Equivariant Schubert calculus and geometric Satake

TL;DR

This paper uses the geometric Satake correspondence to explain the classical Schubert calculus multiplication rules, extending to equivariant cases and clarifying the link with symmetric functions and double Schur polynomials.

Contribution

It provides a new geometric and representation-theoretic explanation for Schubert calculus rules, including equivariant cases, connecting cohomology of Grassmannians with symmetric functions.

Findings

Reveals the representation-theoretic structure underlying Schubert calculus.
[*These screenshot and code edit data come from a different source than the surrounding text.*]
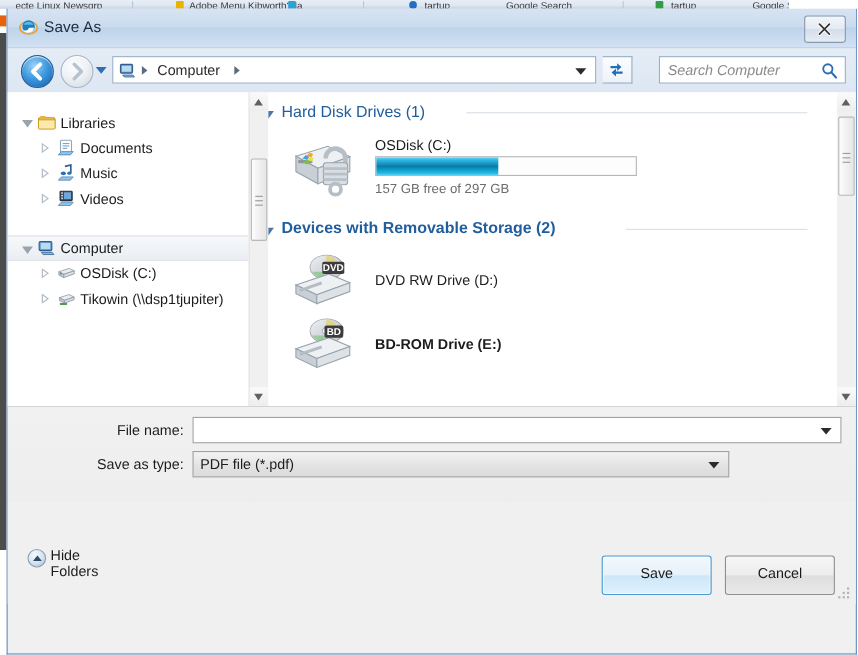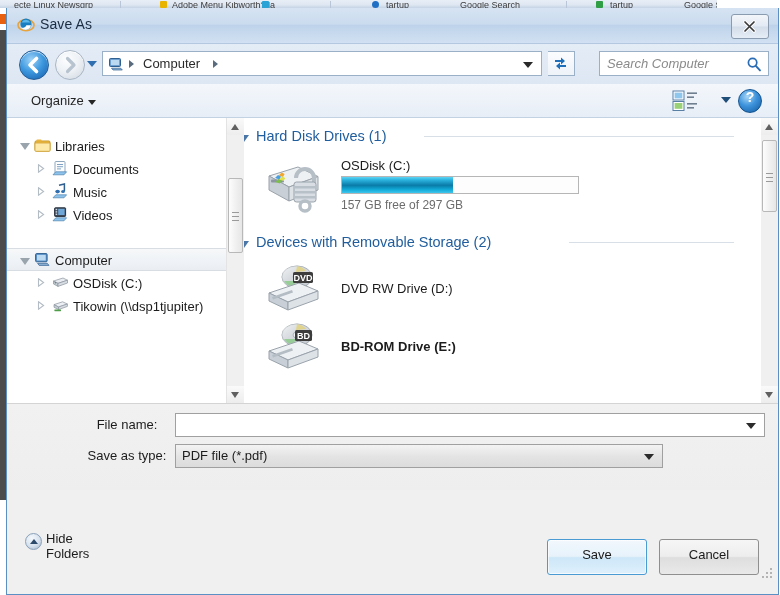"Organize" div { html: <div> <div> <span>Organize</span> <span></span> </div> <div> <svg> <rect></rect> <rect></rect> <rect></rect> <rect></rect> <rect></rect> <rect></rect> <rect></rect> <rect></rect> </svg> </div> <div></div> <div> <span>?</span> </div> </div> -> none }
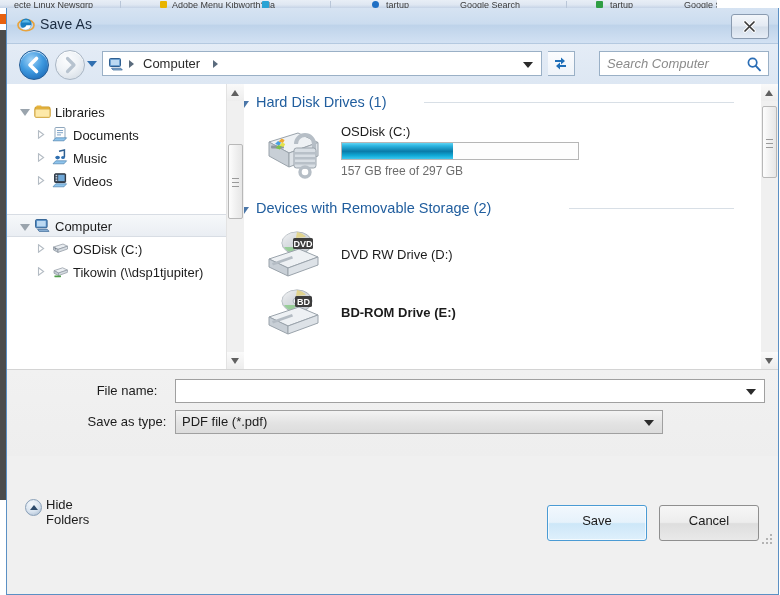"Devices with Removable Storage (2)" div.group-head { font-weight: none -> bold }
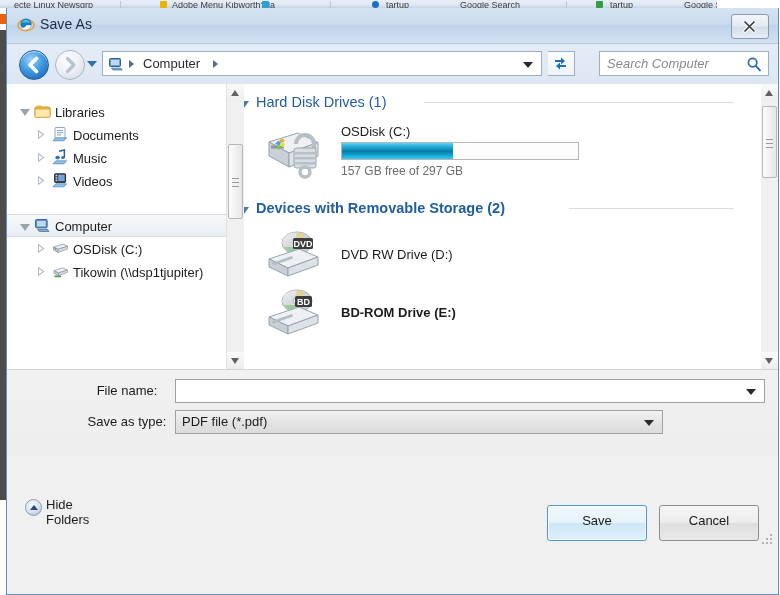"File name:" .flabel { margin-left: 40px -> none; text-align: center -> right }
Extends the classical results to equivariant cohomology and double Schur polynomials.

Provides a geometric Satake-based proof of multiplication rules in cohomology.

Abstract

The main classical result of Schubert calculus is that multiplication rules for the basis of Schubert cycles inside the cohomology ring of the Grassmannian $G(n,m)$ are the same as multiplication rules for the basis of Schur polynomials in the ring of symmetric polynomials. In this paper, we explain how to recover this somewhat mysterious connection by using the geometric Satake correspondence to put the structure of a representation of $GL_m$ on $H^\bullet(G(n,m))$ and comparing it to the Fock space representation on symmetric polynomials. This proof also extends to equivariant Schubert calculus, and gives an explanation of the relationship between torus-equivariant cohomology of Grassmannians and double Schur polynomials.